Code Summary
You've explored the key concepts interactively — now reproduce them in code. These self-contained blocks cover everything you practiced above. Pick your language, copy the code, and run it.
# =============================================================================
# CHAPTER 12 CHEAT SHEET: Further Topics in Multiple Regression
# =============================================================================
# --- Libraries ---
import pandas as pd # data loading and manipulation
import numpy as np # numerical operations
import matplotlib.pyplot as plt # creating plots and visualizations
import pyfixest as pf # OLS regression with R-style formulas
# !pip install pyfixest # uncomment if running in Google Colab
import statsmodels.api as sm # prediction tools (get_prediction)
from scipy import stats # statistical distributions for CIs and power
from statsmodels.graphics.tsaplots import plot_acf # autocorrelation plots
# =============================================================================
# STEP 1: Load house price data from a URL
# =============================================================================
# pd.read_stata() reads Stata .dta files directly from the web
url_house = "https://raw.githubusercontent.com/quarcs-lab/data-open/master/AED/AED_HOUSE.DTA"
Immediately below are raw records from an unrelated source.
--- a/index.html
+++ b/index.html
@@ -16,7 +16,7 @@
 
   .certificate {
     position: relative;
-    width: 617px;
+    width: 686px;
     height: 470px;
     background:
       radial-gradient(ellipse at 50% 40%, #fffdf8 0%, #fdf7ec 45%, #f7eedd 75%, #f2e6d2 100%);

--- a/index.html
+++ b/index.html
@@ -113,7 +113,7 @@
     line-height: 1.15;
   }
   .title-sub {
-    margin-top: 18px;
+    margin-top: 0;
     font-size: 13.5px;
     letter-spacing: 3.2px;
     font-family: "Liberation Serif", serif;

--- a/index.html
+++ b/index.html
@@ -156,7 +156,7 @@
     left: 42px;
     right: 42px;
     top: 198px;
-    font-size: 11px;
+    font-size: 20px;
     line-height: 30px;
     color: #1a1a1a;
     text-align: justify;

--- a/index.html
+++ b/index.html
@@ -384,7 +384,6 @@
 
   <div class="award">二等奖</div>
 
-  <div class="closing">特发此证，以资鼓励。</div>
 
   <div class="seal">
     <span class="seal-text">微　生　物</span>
data_house = pd.read_stata(url_house)
print(f"Dataset: {data_house.shape[0]} observations, {data_house.shape[1]} variables")
print(data_house[['price', 'size', 'bedrooms', 'bathrooms', 'lotsize', 'age']].describe().round(2))
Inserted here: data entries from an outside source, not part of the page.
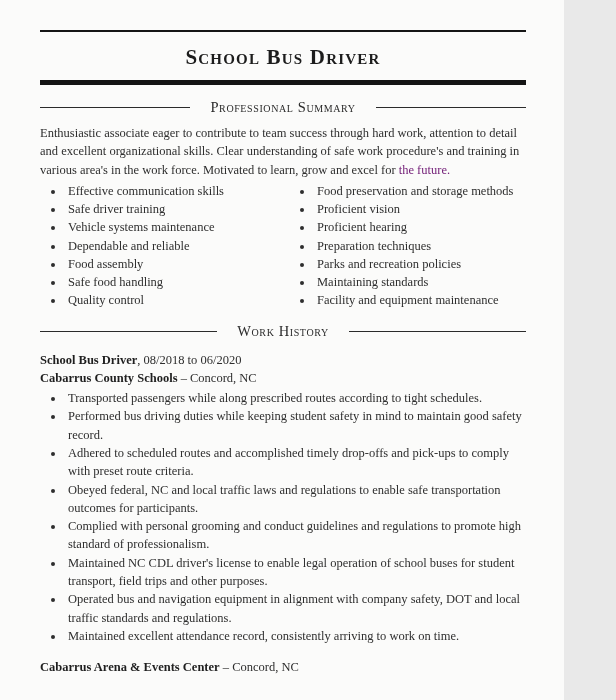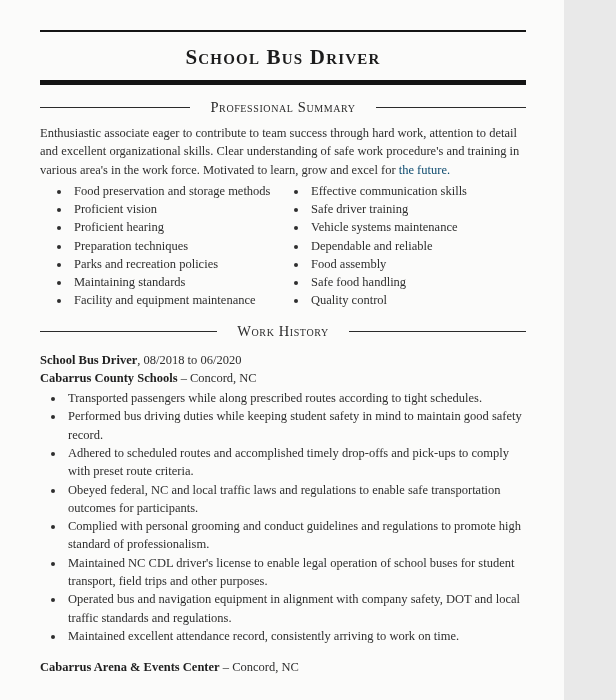--- a/index.html
+++ b/index.html
@@ -52,7 +52,7 @@
   }
 
   .summary-text { margin: 4px 0 0; }
-  .link { color: #0c4a6e; cursor: pointer; }
+  .link { color: #701a75; cursor: pointer; }
 
   .skills-cols { display: flex; margin-top: 3px; }
   .skills-cols .col { flex: 1 1 50%; }

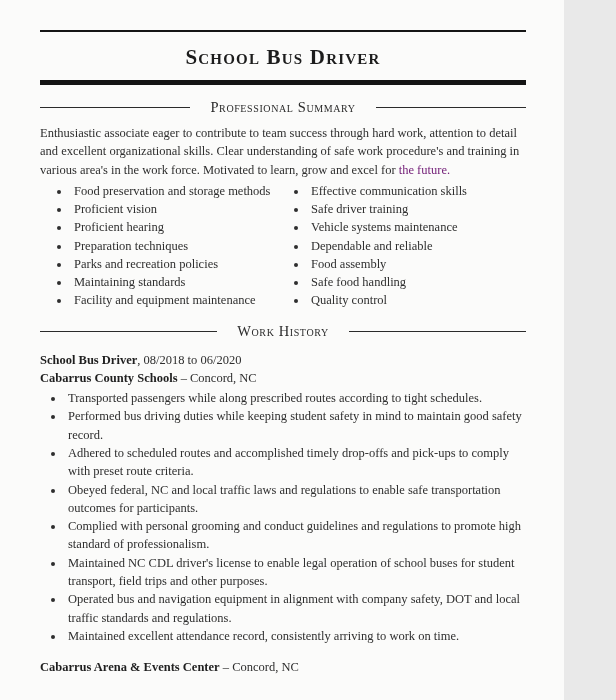--- a/index.html
+++ b/index.html
@@ -89,6 +89,17 @@
     <p class="summary-text"><span>Enthusiastic associate eager to contribute to team success through hard work, attention to detail and excellent organizational skills. Clear understanding of safe work procedure's and training in various area's in the work force. Motivated to learn, grow and excel for </span><span class="link">the future.</span></p>
 
     <div class="skills-cols">
+      <div class="col">
+        <ul>
+          <li>Effective communication skills</li>
+          <li>Safe driver training</li>
+          <li>Vehicle systems maintenance</li>
+          <li>Dependable and reliable</li>
+          <li>Food assembly</li>
+          <li>Safe food handling</li>
+          <li>Quality control</li>
+        </ul>
+      </div>
       <div class="col col-right">
         <ul>
           <li>Food preservation and storage methods</li>
@@ -98,17 +109,6 @@
           <li>Parks and recreation policies</li>
           <li>Maintaining standards</li>
           <li>Facility and equipment maintenance</li>
-        </ul>
-      </div>
-      <div class="col">
-        <ul>
-          <li>Effective communication skills</li>
-          <li>Safe driver training</li>
-          <li>Vehicle systems maintenance</li>
-          <li>Dependable and reliable</li>
-          <li>Food assembly</li>
-          <li>Safe food handling</li>
-          <li>Quality control</li>
         </ul>
       </div>
     </div>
# =============================================================================
# STEP 2: OLS regression with default standard errors
# =============================================================================
# Default SEs assume homoskedasticity (constant error variance)
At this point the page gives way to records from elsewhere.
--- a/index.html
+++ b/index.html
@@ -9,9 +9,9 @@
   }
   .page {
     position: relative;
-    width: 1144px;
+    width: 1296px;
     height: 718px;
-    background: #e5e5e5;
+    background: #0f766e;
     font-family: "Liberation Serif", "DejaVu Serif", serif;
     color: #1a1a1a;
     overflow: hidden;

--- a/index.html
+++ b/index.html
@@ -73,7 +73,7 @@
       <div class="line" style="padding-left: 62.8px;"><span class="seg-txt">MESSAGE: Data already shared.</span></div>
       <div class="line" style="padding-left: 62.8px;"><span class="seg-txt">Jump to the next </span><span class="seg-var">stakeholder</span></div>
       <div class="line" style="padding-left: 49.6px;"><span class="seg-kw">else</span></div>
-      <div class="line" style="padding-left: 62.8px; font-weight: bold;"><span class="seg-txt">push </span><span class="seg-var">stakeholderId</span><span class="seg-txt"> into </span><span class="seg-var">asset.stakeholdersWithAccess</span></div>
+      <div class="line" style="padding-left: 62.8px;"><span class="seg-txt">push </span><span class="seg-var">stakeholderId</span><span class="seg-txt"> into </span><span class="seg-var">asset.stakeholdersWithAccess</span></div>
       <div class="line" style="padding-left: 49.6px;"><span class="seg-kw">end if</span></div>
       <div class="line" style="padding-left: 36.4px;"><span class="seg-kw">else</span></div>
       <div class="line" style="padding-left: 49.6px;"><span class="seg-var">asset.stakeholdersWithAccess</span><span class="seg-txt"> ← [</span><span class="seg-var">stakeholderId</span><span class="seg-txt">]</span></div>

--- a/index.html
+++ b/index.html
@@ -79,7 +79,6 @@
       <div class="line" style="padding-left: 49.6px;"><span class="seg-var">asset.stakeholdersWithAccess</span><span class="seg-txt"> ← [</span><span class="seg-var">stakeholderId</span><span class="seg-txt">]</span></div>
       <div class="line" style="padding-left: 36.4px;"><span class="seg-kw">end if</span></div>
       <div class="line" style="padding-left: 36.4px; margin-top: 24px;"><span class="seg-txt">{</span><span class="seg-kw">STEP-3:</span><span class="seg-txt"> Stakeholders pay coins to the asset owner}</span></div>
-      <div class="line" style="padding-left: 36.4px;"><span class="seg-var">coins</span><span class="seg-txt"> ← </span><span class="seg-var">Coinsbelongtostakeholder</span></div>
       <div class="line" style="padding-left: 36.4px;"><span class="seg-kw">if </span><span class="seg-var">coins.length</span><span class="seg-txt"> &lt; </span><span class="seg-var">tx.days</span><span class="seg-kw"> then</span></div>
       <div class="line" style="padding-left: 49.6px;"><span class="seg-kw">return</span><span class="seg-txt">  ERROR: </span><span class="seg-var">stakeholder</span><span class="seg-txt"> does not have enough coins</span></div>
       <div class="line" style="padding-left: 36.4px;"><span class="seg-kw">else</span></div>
fit_default = pf.feols('price ~ size + bedrooms + bathrooms + lotsize + age + monthsold',
data=data_house)
print(f"\nR-squared: {fit_default._r2:.4f}")
print(f"Size effect (default): ${fit_default.coef()['size']:,.2f} per sq ft")
fit_default.summary()
# =============================================================================
# STEP 3: Robust (HC1) standard errors — compare with default
# =============================================================================
# HC1 SEs correct for heteroskedasticity without changing coefficient estimates
# Only the SEs, t-statistics, and confidence intervals change
fit_robust = pf.feols('price ~ size + bedrooms + bathrooms + lotsize + age + monthsold',
data=data_house, vcov='HC1')
# SE ratio: how much heteroskedasticity affects each coefficient's uncertainty
print(f"{'Variable':<14} {'Coef':>10} {'Default SE':>12} {'Robust SE':>12} {'Ratio':>8}")
print("-" * 58)
for var in fit_default.coef().index:
coef = fit_default.coef()[var]
se_d = fit_default.se()[var]
se_r = fit_robust.se()[var]
ratio = se_r / se_d # ratio > 1 → default was too optimistic
print(f"{var:<14} {coef:>10.2f} {se_d:>12.2f} {se_r:>12.2f} {ratio:>8.3f}")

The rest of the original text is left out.